[Saved data entries]
_____

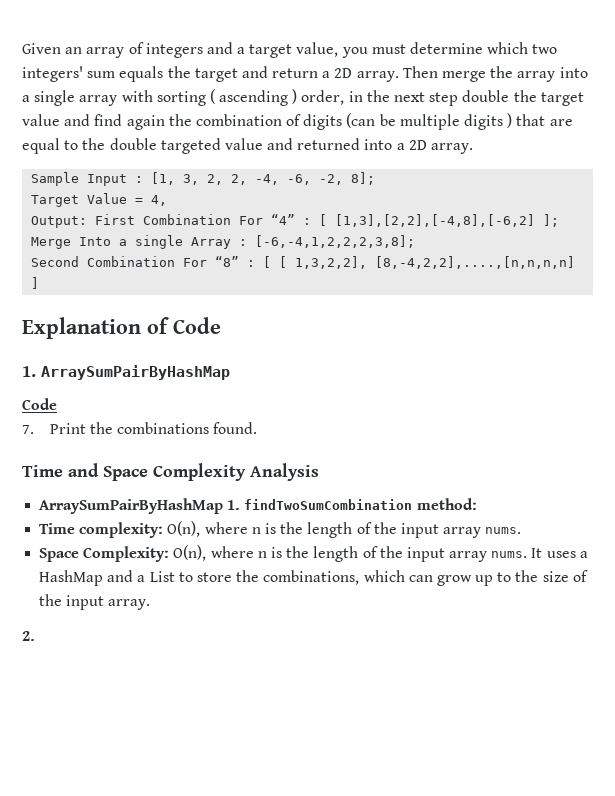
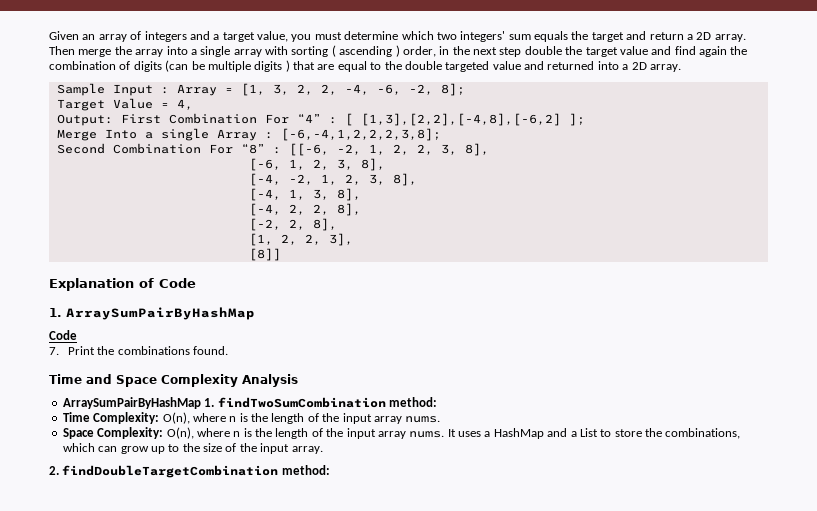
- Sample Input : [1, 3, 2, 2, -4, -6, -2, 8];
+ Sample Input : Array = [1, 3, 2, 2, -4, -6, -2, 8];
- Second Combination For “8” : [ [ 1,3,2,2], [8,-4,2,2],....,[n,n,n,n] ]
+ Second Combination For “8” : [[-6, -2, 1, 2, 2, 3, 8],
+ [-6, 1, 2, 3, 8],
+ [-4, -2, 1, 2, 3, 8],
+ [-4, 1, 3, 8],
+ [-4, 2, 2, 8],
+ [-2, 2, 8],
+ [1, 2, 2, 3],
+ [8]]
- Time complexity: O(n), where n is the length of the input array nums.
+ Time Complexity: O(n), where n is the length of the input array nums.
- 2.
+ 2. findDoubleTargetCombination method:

_____

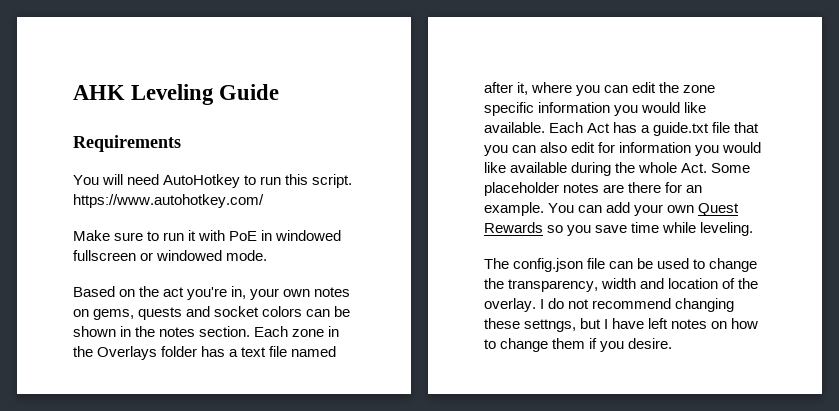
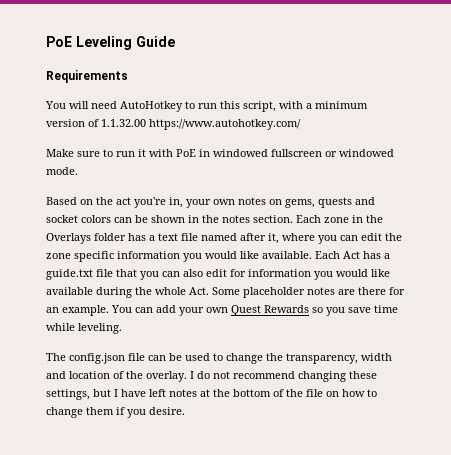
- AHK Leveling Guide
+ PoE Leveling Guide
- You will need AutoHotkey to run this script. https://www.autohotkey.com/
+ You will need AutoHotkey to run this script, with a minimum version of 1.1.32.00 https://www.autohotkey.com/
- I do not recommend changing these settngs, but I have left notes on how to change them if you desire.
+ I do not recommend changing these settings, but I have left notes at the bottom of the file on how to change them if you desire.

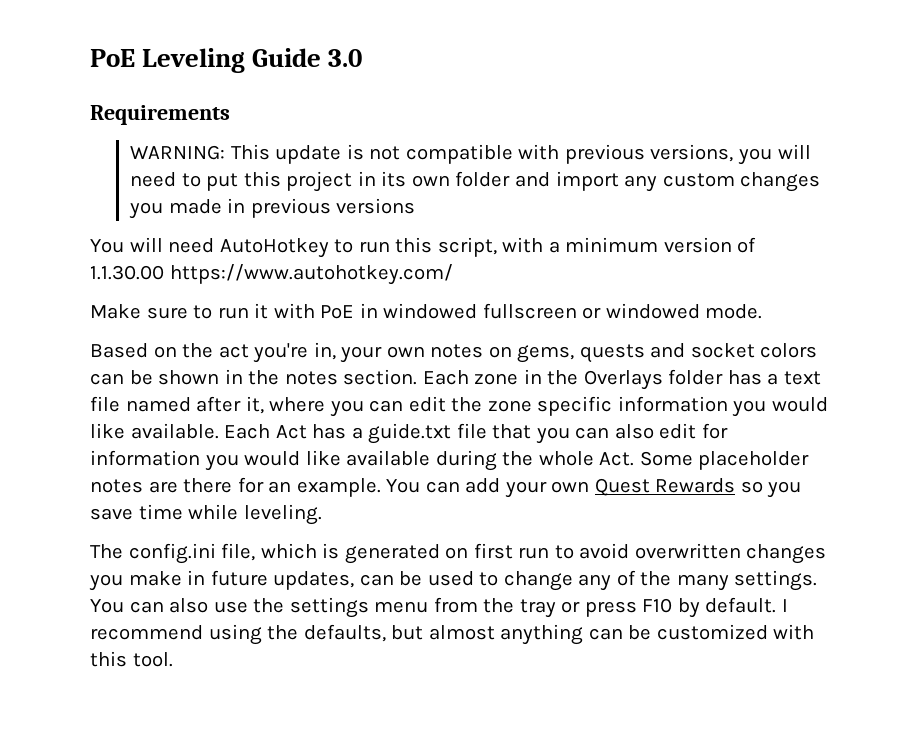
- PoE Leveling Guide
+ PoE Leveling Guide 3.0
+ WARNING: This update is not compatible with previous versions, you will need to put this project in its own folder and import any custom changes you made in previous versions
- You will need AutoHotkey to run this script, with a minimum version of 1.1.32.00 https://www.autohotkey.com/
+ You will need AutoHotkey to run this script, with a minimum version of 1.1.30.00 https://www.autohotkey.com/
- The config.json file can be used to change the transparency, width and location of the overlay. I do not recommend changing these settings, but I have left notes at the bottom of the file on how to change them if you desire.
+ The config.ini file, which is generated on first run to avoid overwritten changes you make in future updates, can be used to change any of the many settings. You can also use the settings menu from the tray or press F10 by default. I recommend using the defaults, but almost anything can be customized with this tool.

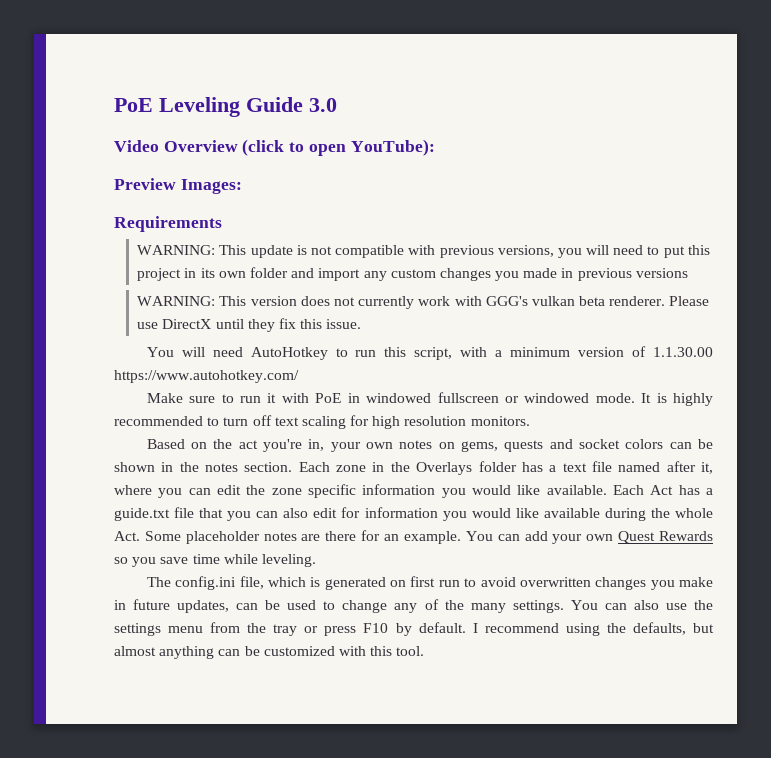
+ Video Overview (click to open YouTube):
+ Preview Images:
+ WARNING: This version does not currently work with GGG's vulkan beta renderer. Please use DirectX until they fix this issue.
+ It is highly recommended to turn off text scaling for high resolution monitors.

_____

--- What to do ---
Check each line of the entries for the string "settings". Copy the lines that have it.

--- Result of this task ---
+ I do not recommend changing these settings, but I have left notes at the bottom of the file on how to change them if you desire.
- The config.json file can be used to change the transparency, width and location of the overlay. I do not recommend changing these settings, but I have left notes at the bottom of the file on how to change them if you desire.
+ The config.ini file, which is generated on first run to avoid overwritten changes you make in future updates, can be used to change any of the many settings. You can also use the settings menu from the tray or press F10 by default. I recommend using the defaults, but almost anything can be customized with this tool.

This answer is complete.